- Born: July 18, 1969 (age 55) Madison, Wisconsin, US

Academic career
- Field: Behavioral economics, developmental psychology
- Institution: University of Chicago Harris School of Public Policy
- Alma mater: University of Michigan (PhD) University of Colorado (MA) University of Wisconsin (BA)
- Doctoral advisor: Greg Duncan Sheldon Danziger

= Ariel Kalil =

American behavioral economist and academic

Ariel Kalil (born July 18, 1969) is a behavioral economist and developmental psychologist at the University of Chicago Harris School of Public Policy, currently serving as the director of the Center for Human Potential and Public Policy.
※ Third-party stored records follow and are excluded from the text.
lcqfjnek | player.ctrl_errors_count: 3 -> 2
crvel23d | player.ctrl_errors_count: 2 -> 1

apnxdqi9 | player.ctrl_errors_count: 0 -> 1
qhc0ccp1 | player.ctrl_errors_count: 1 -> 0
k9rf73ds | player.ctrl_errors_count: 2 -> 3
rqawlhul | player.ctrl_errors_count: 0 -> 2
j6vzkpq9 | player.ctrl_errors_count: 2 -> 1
She studies economic conditions, parenting, and child development. She is an expert in using tools from behavioral economics to influence parenting behavior. Her work has been featured in The New York Times, Slate, and The Washington Post. Along with the Harris School's former dean Susan Mayer, Kalil is the co-director of the Behavioral Insights in Parenting Lab.

==Education==

Kalil received a bachelor's degree from the University of Wisconsin–Madison in 1991, and an MA from the University of Colorado Boulder in 1993. She then completed her Ph.D. in developmental psychology from the University of Michigan in 1996, followed by a postdoc at the same institution.

==Career ==

Kalil was hired as an assistant professor at the University of Chicago in 1999. She was promoted to associate professor (with tenure) in 2004, and full professor in 2009. Kalil has also received the following awards:

- William T. Grant Foundation Faculty Scholars Award
- Changing Faces of America's Children Young Scholars Award
- Society for Research in Child Development (SRCD) Award for Early Research Contributions (inaugural recipient, 2003)

Kalil is also a contributor to Brookings, Education Next, and Behavioral Scientist. She was previously a board member of the Panel Study of Income Dynamics while at Michigan.